Se algumas pessoas que falam muito despertam uma simpatia quase imediata nos outros, existem aquelas que em apenas dez minutos de conversa se podem tornar cansativas e até irritantes. Na verdade, falar demais não significa apenas falar em excesso, mas também focar assuntos sensíveis ou desnecessários, sem qualquer tipo de constrangimento quanto ao que se diz.  Convença-se de que há coisas que deve guardar só para si ou para outra ocasião e não desperdice as suas chances de um bom emprego apenas por ser “desbocado”.

Ajudamo-lo a encontrar a medida certa para as suas palavras durante a entrevista de emprego.

  • Saber ouvir é a melhor defesa para não cair no erro de falar demais. Se prestar atenção ao que o entrevistador diz e pergunta conseguirá começar a delinear o percurso da entrevista e encaminhar as suas respostas para o objetivo primordial.
  • Na ânsia de não cair nos desconfortáveis períodos de silêncio, é frequente os candidatos perdem-se nos seus próprios monólogos, não dando sequer espaço para uma intervenção do entrevistador. Saiba respeitar o ritmo da entrevista, sabendo intervir no momento certo e em dose “controlada”.
  • Seja conciso e responda diretamente às questões que lhe são colocadas. Muitas vezes, não compreender o sentido da pergunta leva a que o candidato se perca na resposta, na tentativa de dar a volta à questão. Se não compreender o que lhe é perguntado, não tenha receio de pedir ao entrevistador para repeti-la.
  • É certo que, direta ou indiretamente, o nosso percurso profissional acaba por ser influenciado por questões da vida pessoal, tornando-se difícil fugir a certos temas. No entanto, deverá fazer o máximo de esforço para evitar que a entrevista se foque em questões pessoais e, sempre que tal seja inevitável, não entrar em demasiados detalhes.
  • A linha que distingue uma pessoa autoconfiante de uma pessoa presunçosa pode ser muito ténue. É verdade que um dos propósitos da entrevista é que o candidato saiba “vender-se” o melhor possível, mas deverá fazê-lo subtilmente e não recorrendo ao autoelogio. A humildade é um valor que dificilmente sairá de moda.
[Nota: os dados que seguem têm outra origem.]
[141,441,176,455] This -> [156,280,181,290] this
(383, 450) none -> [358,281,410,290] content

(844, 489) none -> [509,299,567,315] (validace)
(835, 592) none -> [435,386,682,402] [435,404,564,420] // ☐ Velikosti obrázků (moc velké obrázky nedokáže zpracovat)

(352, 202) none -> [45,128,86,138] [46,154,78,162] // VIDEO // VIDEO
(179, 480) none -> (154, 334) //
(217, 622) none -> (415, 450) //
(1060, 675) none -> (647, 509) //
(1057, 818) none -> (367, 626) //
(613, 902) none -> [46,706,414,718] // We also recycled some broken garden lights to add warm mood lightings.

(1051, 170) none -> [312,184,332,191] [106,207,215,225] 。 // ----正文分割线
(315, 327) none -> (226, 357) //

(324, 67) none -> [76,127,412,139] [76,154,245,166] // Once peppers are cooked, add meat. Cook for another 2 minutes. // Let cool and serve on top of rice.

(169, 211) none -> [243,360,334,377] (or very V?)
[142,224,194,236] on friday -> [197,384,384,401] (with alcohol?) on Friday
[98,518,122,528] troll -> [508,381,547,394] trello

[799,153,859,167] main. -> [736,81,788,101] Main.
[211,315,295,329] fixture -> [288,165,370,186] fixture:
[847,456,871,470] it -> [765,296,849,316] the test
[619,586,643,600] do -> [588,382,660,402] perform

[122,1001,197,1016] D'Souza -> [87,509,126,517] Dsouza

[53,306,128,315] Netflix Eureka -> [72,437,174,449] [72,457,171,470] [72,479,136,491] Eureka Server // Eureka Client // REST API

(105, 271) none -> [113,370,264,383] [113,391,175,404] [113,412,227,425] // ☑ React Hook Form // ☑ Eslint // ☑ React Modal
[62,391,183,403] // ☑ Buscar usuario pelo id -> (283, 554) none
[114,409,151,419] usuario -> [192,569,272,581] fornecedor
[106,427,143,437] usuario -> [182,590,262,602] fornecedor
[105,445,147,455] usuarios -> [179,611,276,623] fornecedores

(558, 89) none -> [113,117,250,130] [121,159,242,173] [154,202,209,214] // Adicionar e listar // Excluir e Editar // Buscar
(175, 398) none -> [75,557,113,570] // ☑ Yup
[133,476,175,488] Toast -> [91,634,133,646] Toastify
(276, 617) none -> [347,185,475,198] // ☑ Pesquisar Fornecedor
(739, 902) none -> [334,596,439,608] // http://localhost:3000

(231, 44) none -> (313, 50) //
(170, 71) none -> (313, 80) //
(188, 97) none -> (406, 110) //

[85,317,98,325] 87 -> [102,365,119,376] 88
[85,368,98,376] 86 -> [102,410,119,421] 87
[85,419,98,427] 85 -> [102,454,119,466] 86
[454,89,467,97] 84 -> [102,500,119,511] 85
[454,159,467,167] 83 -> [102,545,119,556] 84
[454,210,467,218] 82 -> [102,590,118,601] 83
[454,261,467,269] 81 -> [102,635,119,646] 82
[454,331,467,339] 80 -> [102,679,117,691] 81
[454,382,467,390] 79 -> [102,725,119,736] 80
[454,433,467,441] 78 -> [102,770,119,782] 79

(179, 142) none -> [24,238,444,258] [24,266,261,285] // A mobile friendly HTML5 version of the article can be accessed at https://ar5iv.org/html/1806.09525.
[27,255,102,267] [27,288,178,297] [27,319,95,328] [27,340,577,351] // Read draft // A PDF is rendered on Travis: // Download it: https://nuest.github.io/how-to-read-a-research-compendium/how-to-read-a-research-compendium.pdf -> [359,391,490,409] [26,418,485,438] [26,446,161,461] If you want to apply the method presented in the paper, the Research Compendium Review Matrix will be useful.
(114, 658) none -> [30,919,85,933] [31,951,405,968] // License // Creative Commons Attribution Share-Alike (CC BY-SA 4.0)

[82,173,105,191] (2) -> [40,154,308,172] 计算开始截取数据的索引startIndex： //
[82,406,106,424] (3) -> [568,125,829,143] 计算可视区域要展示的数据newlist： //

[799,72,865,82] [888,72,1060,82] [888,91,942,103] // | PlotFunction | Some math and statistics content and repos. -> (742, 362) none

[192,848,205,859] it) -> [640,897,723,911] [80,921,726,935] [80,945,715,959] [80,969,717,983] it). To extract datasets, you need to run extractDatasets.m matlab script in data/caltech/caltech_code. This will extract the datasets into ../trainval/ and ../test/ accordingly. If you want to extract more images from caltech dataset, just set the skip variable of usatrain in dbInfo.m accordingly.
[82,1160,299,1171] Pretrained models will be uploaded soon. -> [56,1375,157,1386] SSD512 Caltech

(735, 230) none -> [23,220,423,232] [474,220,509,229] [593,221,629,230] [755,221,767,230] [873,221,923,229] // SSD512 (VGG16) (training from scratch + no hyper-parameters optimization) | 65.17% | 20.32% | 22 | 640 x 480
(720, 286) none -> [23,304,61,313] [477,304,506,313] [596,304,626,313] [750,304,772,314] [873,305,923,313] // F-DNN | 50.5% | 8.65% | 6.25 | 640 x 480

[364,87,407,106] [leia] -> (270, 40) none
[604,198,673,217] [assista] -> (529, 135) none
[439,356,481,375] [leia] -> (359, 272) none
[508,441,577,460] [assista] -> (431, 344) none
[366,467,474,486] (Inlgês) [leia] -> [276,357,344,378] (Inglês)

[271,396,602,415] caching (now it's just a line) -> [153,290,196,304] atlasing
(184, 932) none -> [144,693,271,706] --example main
  • Não utilize a mentira para fugir a uma realidade que lhe parece pouco favorecedora. A não ser que o selecionador seja muito inexperiente, acaba por não ser difícil detetar situações em que o candidato refere funções que nunca desempenhou, apresenta resultados que nunca alcançou ou diz que aufere um rendimento muito superior ao real.
  • Não diga mal de antigos chefes nem antigos colegas. Certas pessoas atribuem todas as situações negativas da sua carreira a antigos colegas ou mesmo às empresas em que trabalharam anteriormente. Para além de fazer passar uma imagem pouco profissional, pode sugerir que a questão não está nos outros, mas em si e que poderá eventualmente ter problemas de relacionamento interpessoal e em assumir responsabilidades.
  • Evite abordar questões políticas e religiosas. Estes são assuntos que requerem máxima sensibilidade sobretudo quando não sabemos exatamente quais as convicções de quem está à nossa frente. A única opção segura, para este tipo de assuntos, é deixá-los fora do contexto da entrevista.
  • Falar prematuramente de dinheiro pode desagradar o selecionador. Da mesma forma, falar muito cedo em questões relacionadas com horário de trabalho ou férias pode passar a imagem de que ainda antes de começar a trabalhar já está a pensar em formas de não o fazer.
  • Apesar de ser raro a empresa fazer uma proposta no decorrer da entrevista, este não é um cenário totalmente descabido. É importante que o candidato tenha o sangue-frio necessário para não dar uma resposta imediata, por mais tentadora que seja a oferta. A maioria dos recrutadores aceita que menos de uma semana é um prazo razoável para aguardar por uma resposta.